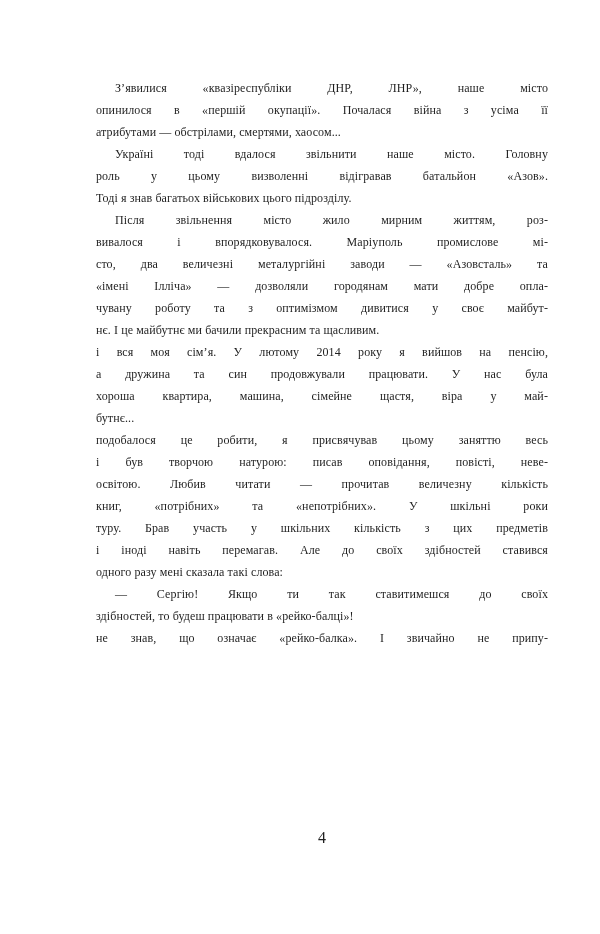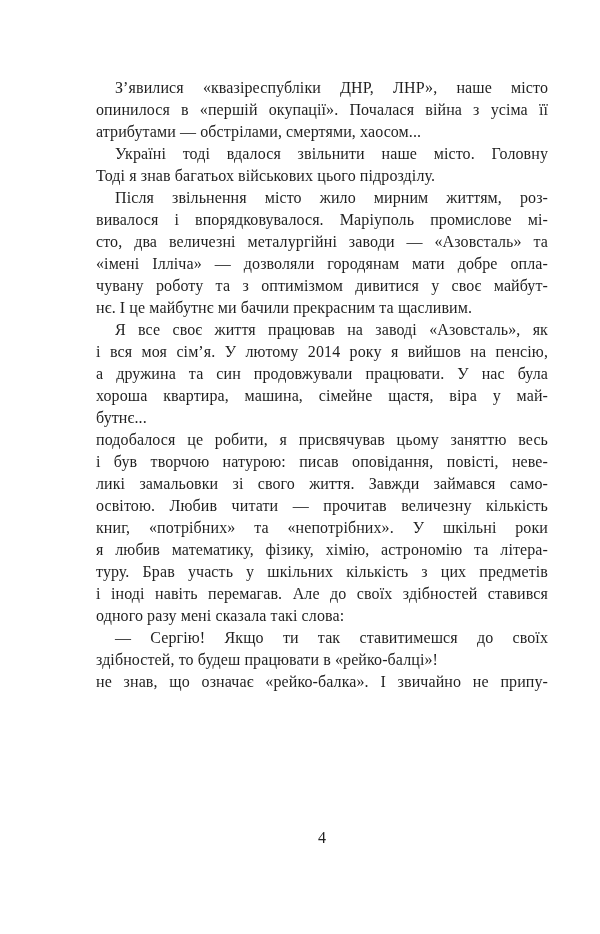--- a/index.html
+++ b/index.html
@@ -24,7 +24,7 @@
     width: 452px;
   }
   .line {
-    font-size: 16px;
+    font-size: 12px;
     line-height: 22px;
     color: #1f1f1f;
     text-align: justify;

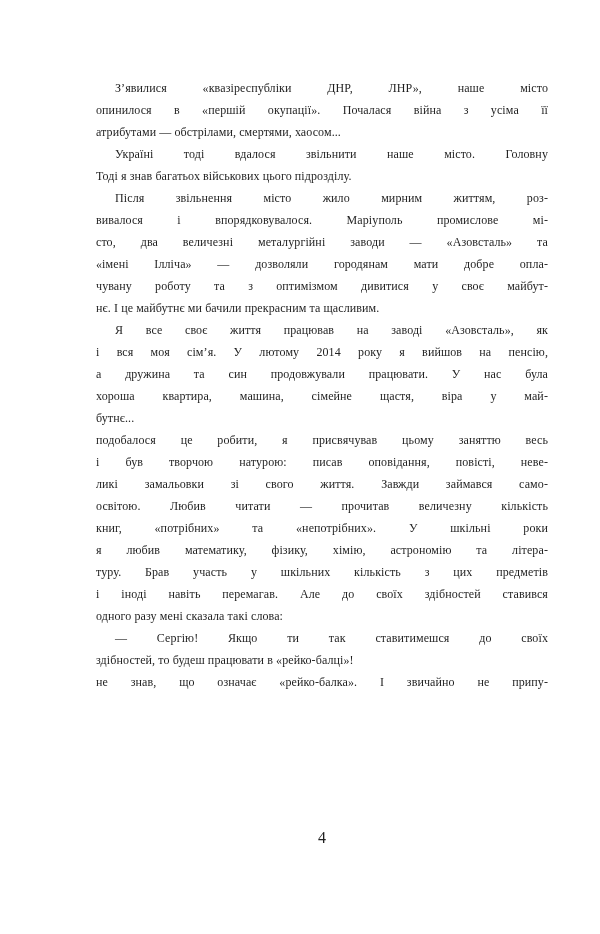--- a/index.html
+++ b/index.html
@@ -58,6 +58,7 @@
       <div class="line">опинилося в «першій окупації». Почалася війна з усіма її</div>
       <div class="line last">атрибутами — обстрілами, смертями, хаосом...</div>
       <div class="line indent">Україні тоді вдалося звільнити наше місто. Головну</div>
+      <div class="line">роль у цьому визволенні відігравав батальйон «Азов».</div>
       <div class="line last">Тоді я знав багатьох військових цього підрозділу.</div>
       <div class="line indent">Після звільнення місто жило мирним життям, роз-</div>
       <div class="line">вивалося і впорядковувалося. Маріуполь промислове мі-</div>

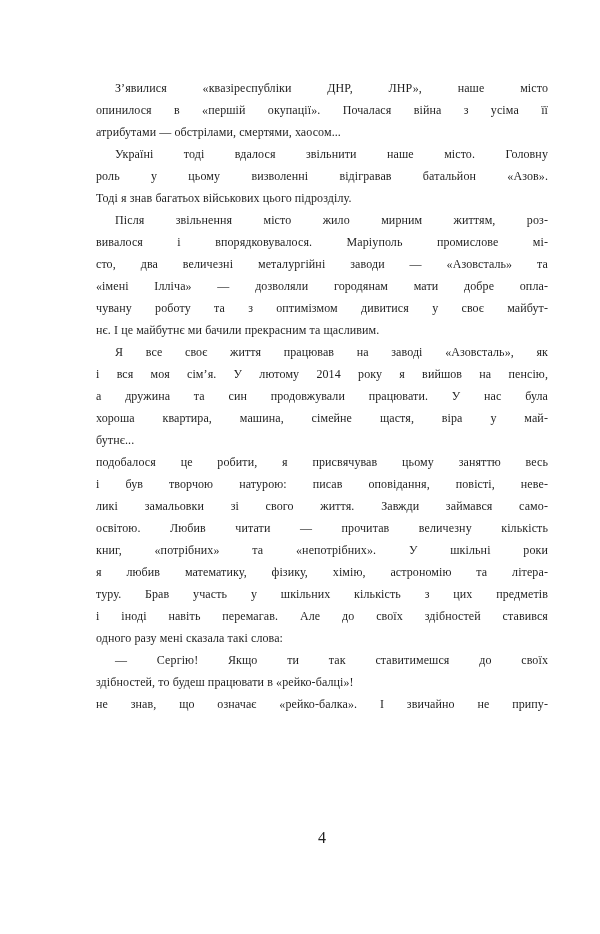--- a/index.html
+++ b/index.html
@@ -66,7 +66,6 @@
       <div class="line">«імені Ілліча» — дозволяли городянам мати добре опла-</div>
       <div class="line">чувану роботу та з оптимізмом дивитися у своє майбут-</div>
       <div class="line last">нє. І це майбутнє ми бачили прекрасним та щасливим.</div>
-      <div class="line indent">Я все своє життя працював на заводі «Азовсталь», як</div>
       <div class="line">і вся моя сімʼя. У лютому 2014 року я вийшов на пенсію,</div>
       <div class="line">а дружина та син продовжували працювати. У нас була</div>
       <div class="line">хороша квартира, машина, сімейне щастя, віра у май-</div>

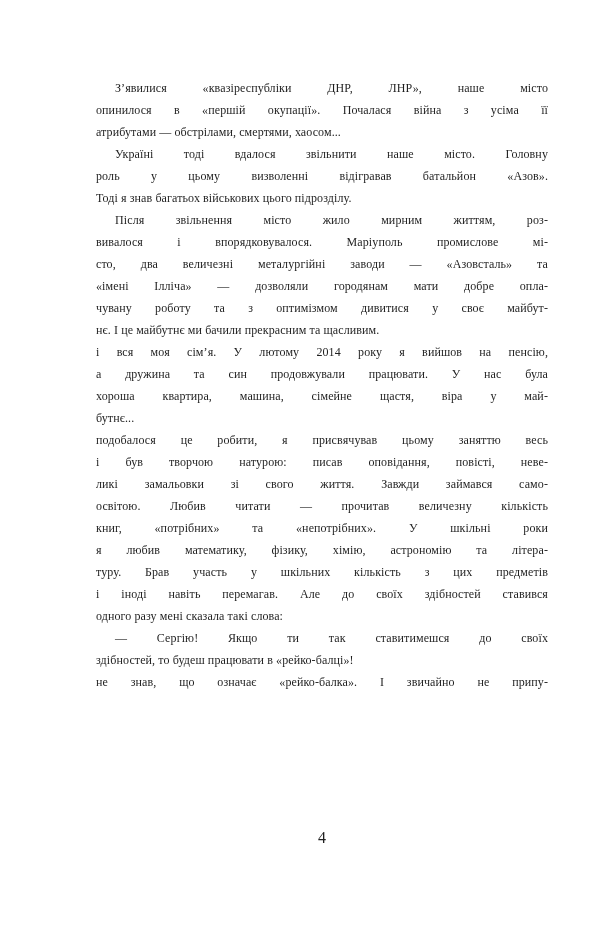--- a/index.html
+++ b/index.html
@@ -72,7 +72,6 @@
       <div class="line last">бутнє...</div>
       <div class="line">подобалося це робити, я присвячував цьому заняттю весь</div>
       <div class="line">і був творчою натурою: писав оповідання, повісті, неве-</div>
-      <div class="line">ликі замальовки зі свого життя. Завжди займався само-</div>
       <div class="line">освітою. Любив читати — прочитав величезну кількість</div>
       <div class="line">книг, «потрібних» та «непотрібних». У шкільні роки</div>
       <div class="line">я любив математику, фізику, хімію, астрономію та літера-</div>

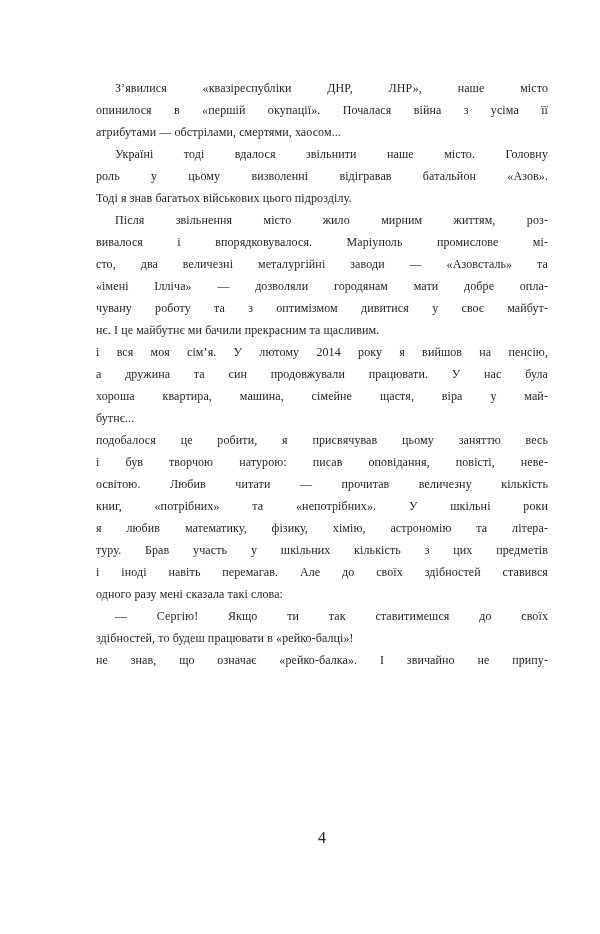--- a/index.html
+++ b/index.html
@@ -74,7 +74,6 @@
       <div class="line">і був творчою натурою: писав оповідання, повісті, неве-</div>
       <div class="line">освітою. Любив читати — прочитав величезну кількість</div>
       <div class="line">книг, «потрібних» та «непотрібних». У шкільні роки</div>
-      <div class="line">я любив математику, фізику, хімію, астрономію та літера-</div>
       <div class="line">туру. Брав участь у шкільних кількість з цих предметів</div>
       <div class="line">і іноді навіть перемагав. Але до своїх здібностей ставився</div>
       <div class="line last">одного разу мені сказала такі слова:</div>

----

- Task to carry out
Give the listing again exactly, but omit each image.

- Task solution
--- a/index.html
+++ b/index.html
@@ -24,7 +24,7 @@
     width: 452px;
   }
   .line {
-    font-size: 16px;
+    font-size: 12px;
     line-height: 22px;
     color: #1f1f1f;
     text-align: justify;

--- a/index.html
+++ b/index.html
@@ -58,6 +58,7 @@
       <div class="line">опинилося в «першій окупації». Почалася війна з усіма її</div>
       <div class="line last">атрибутами — обстрілами, смертями, хаосом...</div>
       <div class="line indent">Україні тоді вдалося звільнити наше місто. Головну</div>
+      <div class="line">роль у цьому визволенні відігравав батальйон «Азов».</div>
       <div class="line last">Тоді я знав багатьох військових цього підрозділу.</div>
       <div class="line indent">Після звільнення місто жило мирним життям, роз-</div>
       <div class="line">вивалося і впорядковувалося. Маріуполь промислове мі-</div>

--- a/index.html
+++ b/index.html
@@ -66,7 +66,6 @@
       <div class="line">«імені Ілліча» — дозволяли городянам мати добре опла-</div>
       <div class="line">чувану роботу та з оптимізмом дивитися у своє майбут-</div>
       <div class="line last">нє. І це майбутнє ми бачили прекрасним та щасливим.</div>
-      <div class="line indent">Я все своє життя працював на заводі «Азовсталь», як</div>
       <div class="line">і вся моя сімʼя. У лютому 2014 року я вийшов на пенсію,</div>
       <div class="line">а дружина та син продовжували працювати. У нас була</div>
       <div class="line">хороша квартира, машина, сімейне щастя, віра у май-</div>

--- a/index.html
+++ b/index.html
@@ -72,7 +72,6 @@
       <div class="line last">бутнє...</div>
       <div class="line">подобалося це робити, я присвячував цьому заняттю весь</div>
       <div class="line">і був творчою натурою: писав оповідання, повісті, неве-</div>
-      <div class="line">ликі замальовки зі свого життя. Завжди займався само-</div>
       <div class="line">освітою. Любив читати — прочитав величезну кількість</div>
       <div class="line">книг, «потрібних» та «непотрібних». У шкільні роки</div>
       <div class="line">я любив математику, фізику, хімію, астрономію та літера-</div>

--- a/index.html
+++ b/index.html
@@ -74,7 +74,6 @@
       <div class="line">і був творчою натурою: писав оповідання, повісті, неве-</div>
       <div class="line">освітою. Любив читати — прочитав величезну кількість</div>
       <div class="line">книг, «потрібних» та «непотрібних». У шкільні роки</div>
-      <div class="line">я любив математику, фізику, хімію, астрономію та літера-</div>
       <div class="line">туру. Брав участь у шкільних кількість з цих предметів</div>
       <div class="line">і іноді навіть перемагав. Але до своїх здібностей ставився</div>
       <div class="line last">одного разу мені сказала такі слова:</div>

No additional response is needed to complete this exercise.